With 'Yearn for Certainty', Engine Studios presents a short set from an interesting new trio led by NYC loft-jazz legend William Hooker. The material comes from an April 2007 performance at Roulette in New York City.
In the early 90s, Hooker personified the relationship between the old-guard experimental jazz players and the younger generation of indie rockers: in addition to his continued experimentation with more-or-less conventional jazz ensembles, he played avidly with experimental rock musicians of the day as the preeminent drummer in various Knitting Factory-backed 'noise-jazz' configurations. With this trio, William Hooker continues to toy with various techniques and elements of disparate genres in his improvisational approach. This time out he's enlisted multi-instrumentalists Dave Soldier and Sabir Mateen. Dave Soldier's own eclectic incorporation of various materials fits in well with the Hooker approach; he's been furiously prolific over the past twenty years, with projects ranging from recordings of elephant song, to elementary school children making hip-hop, to chamber music. Sabir Mateen has enjoyed a long career in experimental jazz, really shining as a young man in Horace Tapscott's groups, and eventually growing to become one of the premiere saxophonists in the NYC vanguard.

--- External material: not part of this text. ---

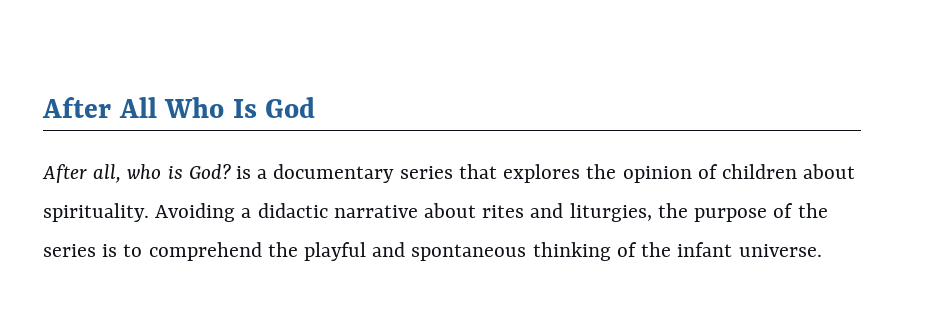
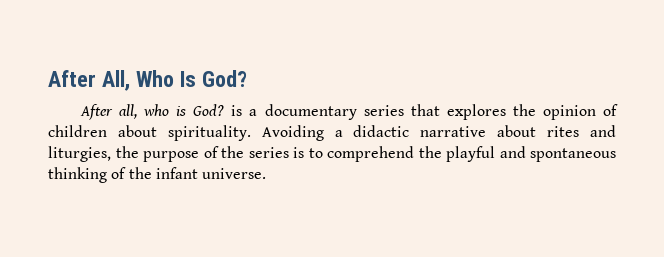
- After All Who Is God
+ After All, Who Is God?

The well-balanced, technically able trio shows much promise, but from the get-go (track one, Ingratiated Beam) I'm more than a little put off by Hooker's affinity for beat poetry. It's a major distraction for me so, to keep the disk somewhere near my favor, I've largely omitted the spoken-word sections from consideration for review. On track two we encounter scant percussive accompaniment for the ill-fitting duo of Soldier's banjo and Mateen's sax. The first ten minutes seem to be an odd warm-up exercise, because the music finally hits its stride in the third piece of the evening, Commonplace Travel. Through less-than-perfect audio comes a searing tussle between Soldier on effect-ed violin and Mateen's agitated, quivering tenor, under which Hooker lays a punchy big beat. Hooker lays out segues between tracks, most successfully between the third and fourth. For track four, the album's epic centerpiece, Soldier and Mateen cease circling each other at the insistence of Hooker's slurring cadence. Drums provide grounding for the layering of odd-phased swells by violin and saxophone. As Soldier lays low, surefooted movement turns to quizzical gesture, and then the trio deftly round the final curve amidst heated conversation between the riled drummer and his bandmates. The fifth and final track is marked by the worst audio on the disk -- a painfully over-miced violin -- in addition to more spoken word. But it isn't without some fine playing from William Hooker, who is by now at full speed, and an equally agitated Mateen, who's operating in the higher registers of his tenor.
Definitely not the best from any of the players involved, but its no stinker either -- 'Yearn For Certainty' has its moments, and promises even more. I'd like to hear the three go at it again.